- Theatrical release poster
- Directed by: Edward F. Cline
- Screenplay by: Edmund Hartmann Stanley Davis
- Based on: See My Lawyer by Richard Maibaum; Harry Clork;
- Produced by: Edmund Hartmann
- Starring: Ole Olsen Chic Johnson Alan Curtis Grace McDonald Noah Beery Jr. Franklin Pangborn Edward Brophy
- Cinematography: Paul Ivano
- Edited by: Paul Landres
- Production company: Universal Pictures
- Distributed by: Universal Pictures
- Release date: March 9, 1945;
- Running time: 67 minutes
- Country: United States
- Language: English

= See My Lawyer =

1945 film directed by Edward F. Cline

See My Lawyer is a 1945 American comedy film directed by Edward F. Cline and written by Edmund Hartmann and Stanley Davis.
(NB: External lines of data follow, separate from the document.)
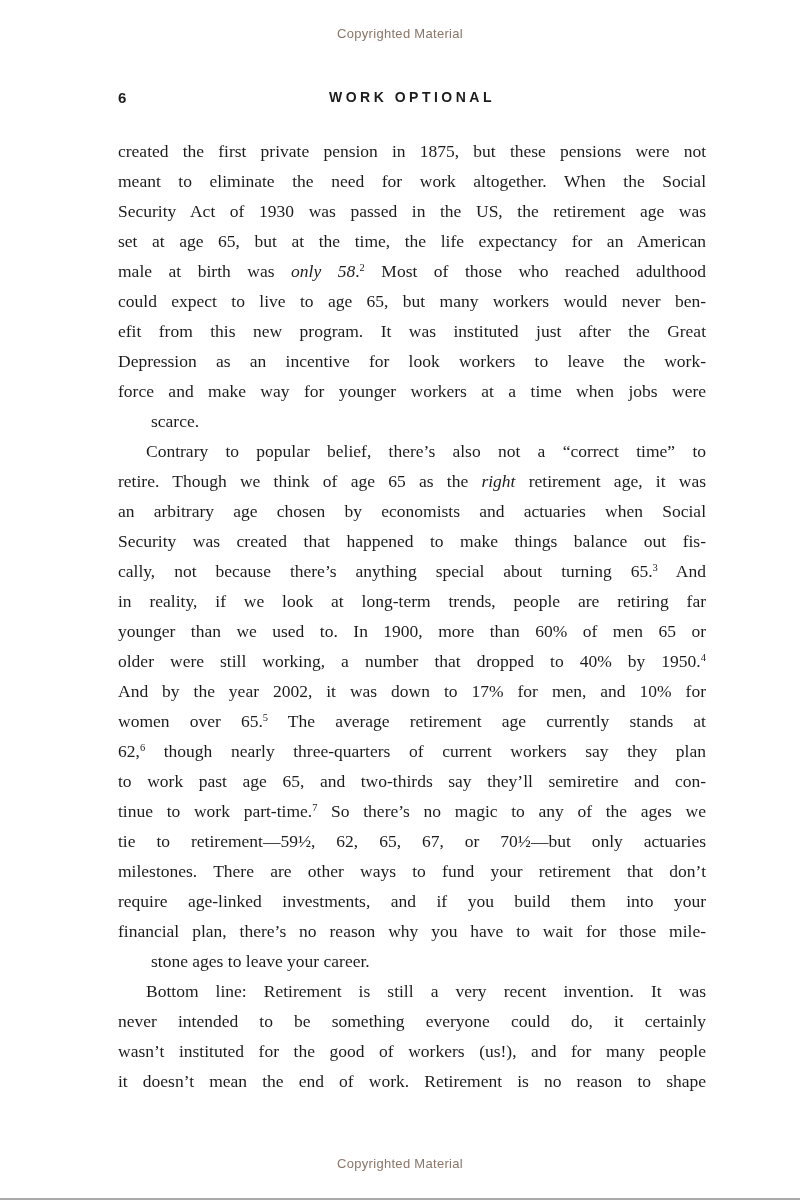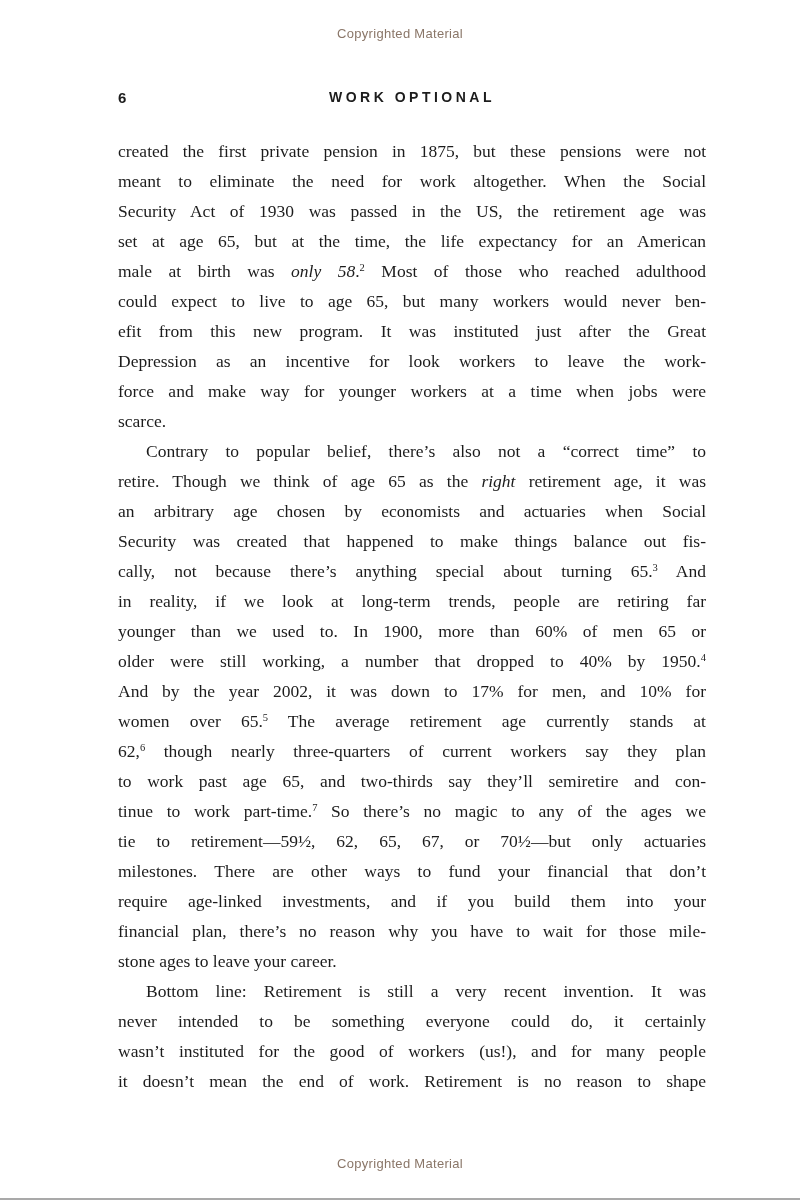--- a/index.html
+++ b/index.html
@@ -67,7 +67,7 @@
     text-align-last: justify;
     white-space: normal;
   }
-  .line.last { text-align-last: left; }
+  .line.last { text-align-last: left; margin-left: 33px; }
   .line.indent { padding-left: 28px; }
   .line i { }
   .line sup {

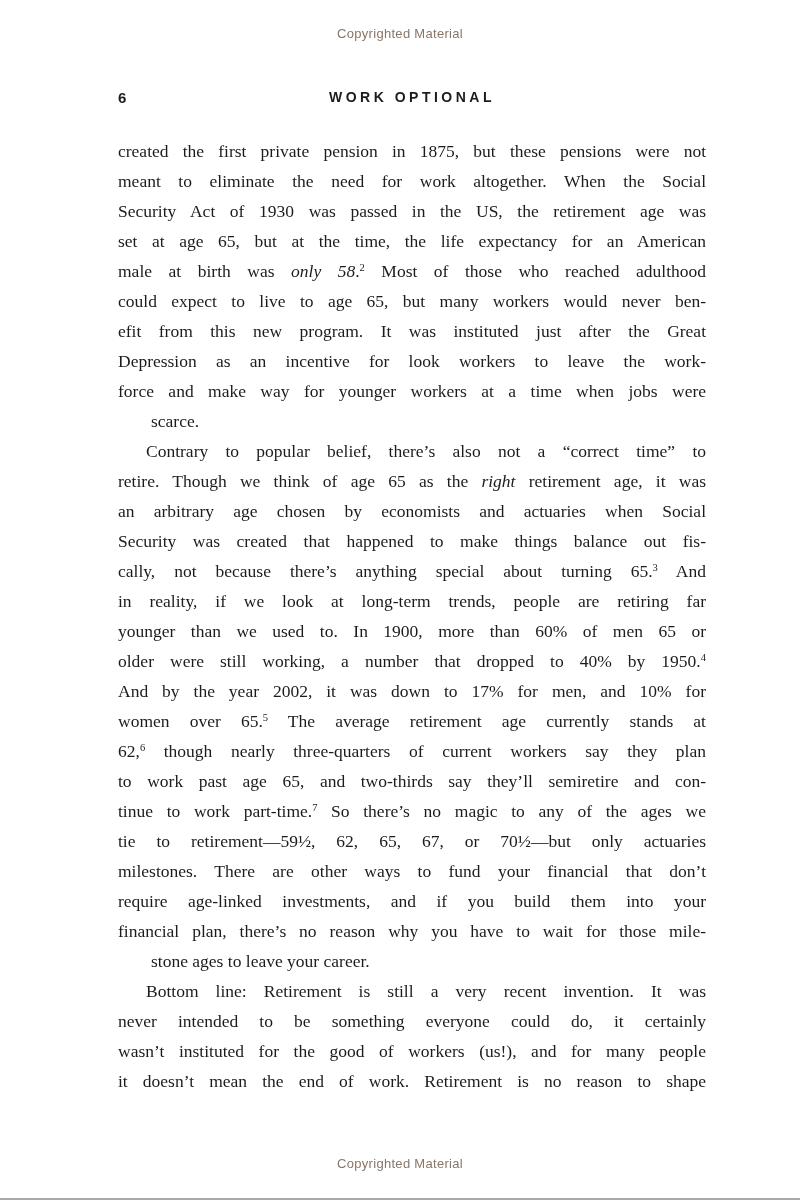--- a/index.html
+++ b/index.html
@@ -125,7 +125,7 @@
         <div class="line">to work past age 65, and two-thirds say they’ll semiretire and con-</div>
         <div class="line">tinue to work part-time.<sup>7</sup> So there’s no magic to any of the ages we</div>
         <div class="line">tie to retirement—59½, 62, 65, 67, or 70½—but only actuaries</div>
-        <div class="line">milestones. There are other ways to fund your financial that don’t</div>
+        <div class="line">milestones. There are other ways to fund your retirement that don’t</div>
         <div class="line">require age-linked investments, and if you build them into your</div>
         <div class="line">financial plan, there’s no reason why you have to wait for those mile-</div>
         <div class="line last">stone ages to leave your career.</div>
It is based on the 1939 musical See My Lawyer by Richard Maibaum and Harry Clork. The film stars Ole Olsen, Chic Johnson, Alan Curtis, Grace McDonald, Noah Beery Jr., Franklin Pangborn, and Edward Brophy. The film was released on March 9, 1945, by Universal Pictures.

==Plot==
Comedians Olsen and Johnson are under contract as the resident headliners at B. J. Wagonhorn's nightclub, so they can't accept a movie offer from Hollywood. A struggling law firm convinces them to break their nightclub contract. The comedians hire stooges to pose as the club's customers, who will be insulted and abused by Olsen and Johnson's slapstick antics. These "customers" file 39 phony lawsuits against Wagonhorn, and in desperation he sells the nightclub to Olsen and Johnson. The stratagem backfires, however, when a genuine lawsuit is filed against Olsen and Johnson. The case is tried in a courtroom, but is decided on the scene at Olsen & Johnson's nightclub.

==Cast==
- Ole Olsen as Ole
- Chic Johnson as Chic
- Alan Curtis as Charlie Rodman, attorney
- Grace McDonald as Betty Wilson
- Noah Beery Jr. as Arthur Lane, attorney
- Franklin Pangborn as B. J. Wagonhorn
- Edward Brophy as Otis Fillmore, process server
- Richard Benedict as Joe Wilson, attorney
- Lee Patrick as Sally Evans
- Gus Schilling as J. Ambrose (Winky) Winkler
- William B. Davidson as Judge
- Stanley Clements as Willie
- Mary Gordon as Mrs. Fillmore
- Ralph Peters as O'Brien
- Carmen Amaya as herself
- Yvette (Elsa Harris Silver) as Specialty Singer
- Nat King Cole as himself (in The King Cole Trio)
- Vernon Dent as Nightclub Patron

==Production==
See My Lawyer was the last of four Olsen & Johnson features produced by Universal Pictures. The first two films were among the studio's costliest productions, so Universal economized on the last two. See My Lawyer is the most economical of all, with Olsen and Johnson absent from much of the action and the bulk of the film consisting of vaudeville and specialty acts. (One number is actually old material, originally filmed in 1943 for the Ritz Brothers comedy Never a Dull Moment.) Olsen & Johnson's limited footage was actually viewed as an asset by trade reviewer Pete Harrison: "This time the two comedians have wisely refrained from dominating the proceedings, with the result that the picture is a decided improvement over their last two efforts."

==Reception==
Olsen and Johnson's very broad comedy had always been a matter of taste, as Independent Film Bulletin explained: "As always, the middle-aged comics fall back on the corniest gags -- mud or custard pies thrown in the face, seltzer water squirted on indignant folk, dresses ripped off lovely girls, and plenty of screaming and shooting of cap pistols -- a brand of humor which many patrons abhor but plenty of others delight in. The film starts out with a semblance of plot, based on the well-known stage play, but this is later forgotten for long stretches... Laughter was plentiful in a New York naborhood [sic] house where this was billed above the main feature, Guest in the House." Photoplay columnist Sara Hamilton liked the stars but not the picture: "It was a long, dry spell between laughs, believe us. Too bad, too, because no one can be funnier than Ole Olsen and Chic Johnson with the right material. Another like this and they'll see my lawyer."

See My Lawyer was reissued by Realart Pictures in 1952 under a new title, In a Padded Cell. This was in reference to one of Olsen & Johnson's old radio routines, "The Padded Cell of the Air."